Gruorn ist eine bei Münsingen gelegene Wüstung auf der Schwäbischen Alb in Baden-Württemberg. Sie liegt auf einer Höhe von 790 Metern über dem Meer im Münsinger Hardt und ist Teil des Gutsbezirks Münsingen.

Gruorn wurde erstmals um 1095 genannt[1] und gehörte ursprünglich zum Oberamt Urach, ab 1934 Kreis Urach genannt. 1861 lebten 469 Einwohner im Ort – sie waren ausnahmslos evangelisch. Noch vor der 1938 erfolgten Aufteilung des Kreises Urach fiel am 15. Februar 1937 der Beschluss, die gesamte Markung Gruorn in den seit 1896 bestehenden Truppenübungsplatz Münsingen einzubeziehen, um diesen wie geplant erweitern zu können. 1938 kam Gruorn dann zum Landkreis Münsingen. Im Jahr darauf wurden die damals 665 Bewohner zwangsumgesiedelt. Im Mai 1939 war das Dorf weitgehend geräumt – dadurch wurde Gruorn weit über die Grenzen der Schwäbischen Alb hinaus bekannt. Das Gebiet um Gruorn gehört seit dem 10. April 1942 zum damals neugeschaffenen Heeresgutsbezirk Münsingen[2] und ist damit ein sogenanntes gemeindefreies Gebiet.

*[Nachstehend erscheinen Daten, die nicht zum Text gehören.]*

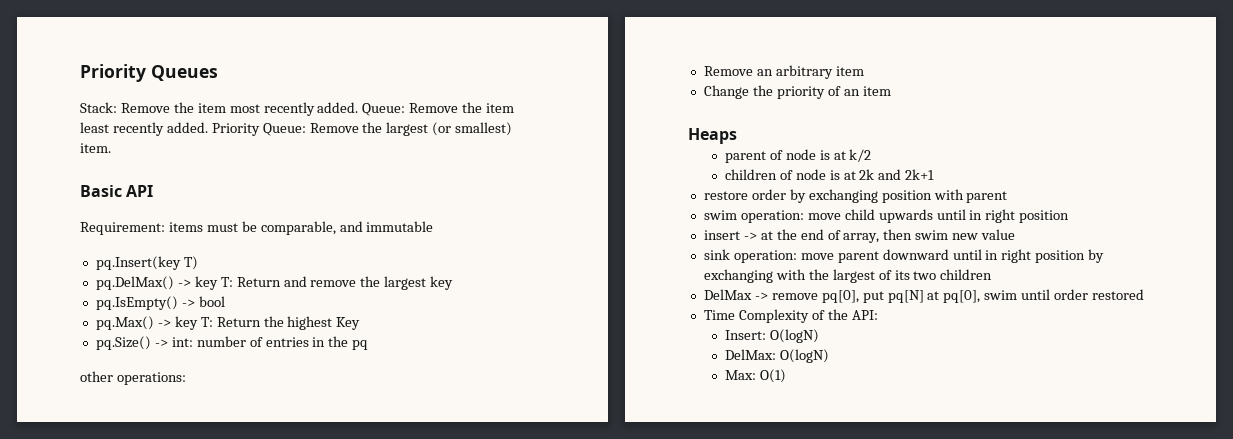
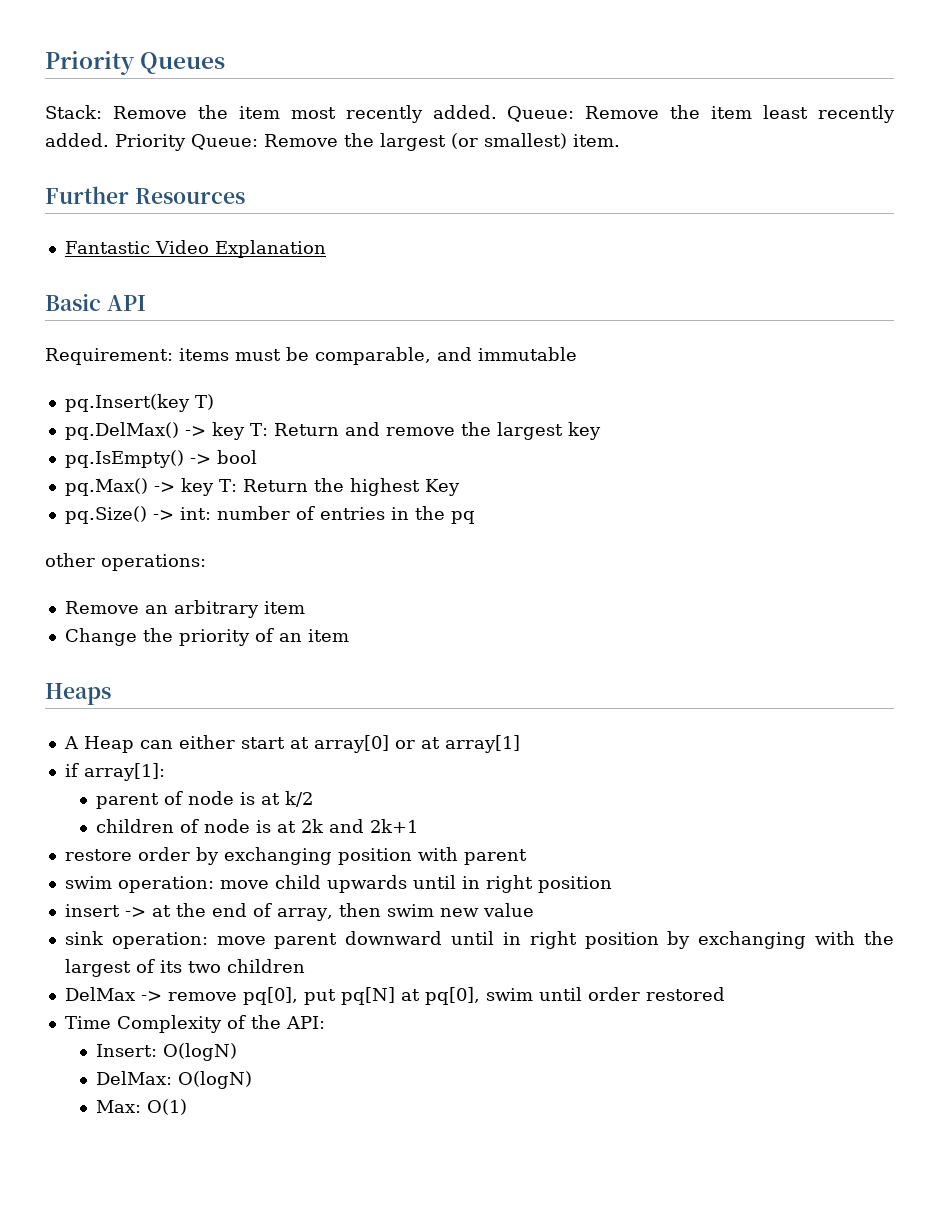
+ Further Resources
+ Fantastic Video Explanation
+ A Heap can either start at array[0] or at array[1]
+ if array[1]:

Die Gebäude des Dorfes dienten nach der Entvölkerung als Kulisse für Häuserkampf-Übungen und wurden dem Verfall preisgegeben. „Nach 1953 gab die französische Kommandantur die Gebäude zur Materialentnahme frei, dabei wurden ganze Häuser komplett abgetragen und an einem anderen Ort wieder aufgebaut. Gruorn verfiel immer weiter. Aus Sicherheitsgründen mussten die Gebäude nach 1972 durch die Militärverwaltung bis auf die Grundmauern abgetragen werden.“[3]

Nur die Stephanuskirche mit dem angeschlossenen Friedhof und dem Kriegerdenkmal, das Neue Schulhaus von 1881 und wenige weitere Grundmauern blieben erhalten und erinnern bis heute an das Dorf Gruorn. Seit 1968 finden dort einmal jährlich zu Pfingsten wieder regelmäßige Gottesdienste statt; später wurde den ehemaligen Bewohnern auch an Allerheiligen eine Rückkehr nach Gruorn gestattet. In den Jahren 1971 bis 1973 gelang es dem Komitee zur Erhaltung der Kirche in Gruorn, die über die Jahre stark verfallene Kirche wiederaufzubauen; auch die alten Gräber werden von den Mitgliedern des Vereins gepflegt. Die evangelische Stephanuskirche im heutigen Kirchenbezirk Bad Urach-Münsingen der Evangelischen Landeskirche in Württemberg wird 1095 erstmals genannt. Fresken von 1380 (1540 übertüncht) konnten bereits 1903 freigelegt werden. Vor allem die Gestaltung der zehn ausdrucksstarken Kirchenfenster mit Glasgemälden von Ursula Nollau prägt den kargen Kirchenraum.[4][5][6] Besonders das nördliche Chorfenster verdeutlicht die auf Gruorn einwirkenden zeitgeschichtlichen Zusammenhänge mit dem Bibelzitat: Wie liegt die Stadt so wüste, die voll Volks war! So beginnen die Klagelieder des Jeremia (Klgl 1,1 LUT), in denen die Zerstörung Jerusalems und des Tempels (um 586 v. Chr.) besungen wird. - Der Kreuzkantor Rudolf Mauersberger (1889–1971) komponierte die danach geschaffene Trauermotette unter den Eindrücken der Zerstörung Dresdens im Zweiten Weltkrieg für den Dresdner Kreuzchor, ein A-cappella-Werk, entstanden am Karfreitag und -samstag 1945. Darin verarbeitete Mauersberger das ihn bestürzende Erlebnis des brennenden Dresden und der völlig zerstörten Stadt; den Text entnahm er den Klageliedern Jeremias. Die Uraufführung fand in der ausgebrannten Kreuzkirchen-Ruine Dresden am 4. August 1945 statt. Gerade auch mit diesen Fenstergestaltungen ist die Stephanuskirche Gruorn ein Mahnmal gegen Krieg und Zerstörung.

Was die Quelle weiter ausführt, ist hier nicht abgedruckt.